[Start of section]

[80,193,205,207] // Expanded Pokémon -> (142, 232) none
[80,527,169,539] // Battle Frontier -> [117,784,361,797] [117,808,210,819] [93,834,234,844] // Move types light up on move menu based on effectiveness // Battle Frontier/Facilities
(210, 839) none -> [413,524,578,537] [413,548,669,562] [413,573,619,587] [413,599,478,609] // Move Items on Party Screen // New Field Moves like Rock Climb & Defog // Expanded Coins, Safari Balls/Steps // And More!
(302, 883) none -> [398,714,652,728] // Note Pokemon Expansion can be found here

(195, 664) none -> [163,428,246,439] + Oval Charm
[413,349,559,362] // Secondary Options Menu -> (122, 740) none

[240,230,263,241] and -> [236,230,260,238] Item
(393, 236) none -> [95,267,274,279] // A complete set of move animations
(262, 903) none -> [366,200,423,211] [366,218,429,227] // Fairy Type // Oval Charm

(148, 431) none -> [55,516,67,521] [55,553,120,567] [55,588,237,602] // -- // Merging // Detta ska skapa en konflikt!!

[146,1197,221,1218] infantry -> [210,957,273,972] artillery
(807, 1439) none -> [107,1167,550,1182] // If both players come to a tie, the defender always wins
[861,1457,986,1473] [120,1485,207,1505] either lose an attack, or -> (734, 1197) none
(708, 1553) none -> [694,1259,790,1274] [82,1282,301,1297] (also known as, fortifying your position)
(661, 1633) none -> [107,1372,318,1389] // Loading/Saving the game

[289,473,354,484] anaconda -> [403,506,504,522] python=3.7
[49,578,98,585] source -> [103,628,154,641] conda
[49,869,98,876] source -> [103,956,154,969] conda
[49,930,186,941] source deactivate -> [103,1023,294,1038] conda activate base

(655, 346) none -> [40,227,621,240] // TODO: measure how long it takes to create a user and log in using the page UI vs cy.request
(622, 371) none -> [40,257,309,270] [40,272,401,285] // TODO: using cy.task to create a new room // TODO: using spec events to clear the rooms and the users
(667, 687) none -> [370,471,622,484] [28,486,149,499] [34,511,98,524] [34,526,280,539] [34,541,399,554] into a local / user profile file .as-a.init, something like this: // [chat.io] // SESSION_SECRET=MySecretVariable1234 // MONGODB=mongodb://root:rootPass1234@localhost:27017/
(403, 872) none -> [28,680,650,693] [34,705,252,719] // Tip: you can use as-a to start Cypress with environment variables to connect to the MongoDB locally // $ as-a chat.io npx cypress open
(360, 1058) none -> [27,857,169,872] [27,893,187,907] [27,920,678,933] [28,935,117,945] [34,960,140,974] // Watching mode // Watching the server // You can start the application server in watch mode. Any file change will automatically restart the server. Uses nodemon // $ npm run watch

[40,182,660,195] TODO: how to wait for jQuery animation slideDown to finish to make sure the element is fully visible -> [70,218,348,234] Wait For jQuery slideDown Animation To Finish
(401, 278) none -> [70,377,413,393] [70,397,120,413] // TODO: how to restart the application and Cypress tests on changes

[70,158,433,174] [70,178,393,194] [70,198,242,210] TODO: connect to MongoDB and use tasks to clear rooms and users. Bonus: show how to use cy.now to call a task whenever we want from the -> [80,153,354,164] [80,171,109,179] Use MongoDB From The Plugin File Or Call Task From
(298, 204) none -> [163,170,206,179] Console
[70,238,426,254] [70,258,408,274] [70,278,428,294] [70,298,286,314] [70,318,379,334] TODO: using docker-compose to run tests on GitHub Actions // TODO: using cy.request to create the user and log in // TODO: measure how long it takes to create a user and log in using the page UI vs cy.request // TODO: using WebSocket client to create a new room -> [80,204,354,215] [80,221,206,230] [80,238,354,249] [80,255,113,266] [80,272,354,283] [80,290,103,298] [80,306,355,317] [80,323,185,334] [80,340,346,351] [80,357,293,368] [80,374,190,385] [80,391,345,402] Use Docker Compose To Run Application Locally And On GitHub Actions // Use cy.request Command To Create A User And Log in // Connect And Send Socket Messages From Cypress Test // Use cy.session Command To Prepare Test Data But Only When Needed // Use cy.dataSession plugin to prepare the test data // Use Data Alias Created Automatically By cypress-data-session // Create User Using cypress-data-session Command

[End of section]

## What you need to do
Everything from the first line above through the line that contains "[49,930,186,941] source deactivate" should be duplicated exactly, please, and nothing beyond it.

## Solution for this problem
[80,193,205,207] // Expanded Pokémon -> (142, 232) none
[80,527,169,539] // Battle Frontier -> [117,784,361,797] [117,808,210,819] [93,834,234,844] // Move types light up on move menu based on effectiveness // Battle Frontier/Facilities
(210, 839) none -> [413,524,578,537] [413,548,669,562] [413,573,619,587] [413,599,478,609] // Move Items on Party Screen // New Field Moves like Rock Climb & Defog // Expanded Coins, Safari Balls/Steps // And More!
(302, 883) none -> [398,714,652,728] // Note Pokemon Expansion can be found here

(195, 664) none -> [163,428,246,439] + Oval Charm
[413,349,559,362] // Secondary Options Menu -> (122, 740) none

[240,230,263,241] and -> [236,230,260,238] Item
(393, 236) none -> [95,267,274,279] // A complete set of move animations
(262, 903) none -> [366,200,423,211] [366,218,429,227] // Fairy Type // Oval Charm

(148, 431) none -> [55,516,67,521] [55,553,120,567] [55,588,237,602] // -- // Merging // Detta ska skapa en konflikt!!

[146,1197,221,1218] infantry -> [210,957,273,972] artillery
(807, 1439) none -> [107,1167,550,1182] // If both players come to a tie, the defender always wins
[861,1457,986,1473] [120,1485,207,1505] either lose an attack, or -> (734, 1197) none
(708, 1553) none -> [694,1259,790,1274] [82,1282,301,1297] (also known as, fortifying your position)
(661, 1633) none -> [107,1372,318,1389] // Loading/Saving the game

[289,473,354,484] anaconda -> [403,506,504,522] python=3.7
[49,578,98,585] source -> [103,628,154,641] conda
[49,869,98,876] source -> [103,956,154,969] conda
[49,930,186,941] source deactivate -> [103,1023,294,1038] conda activate base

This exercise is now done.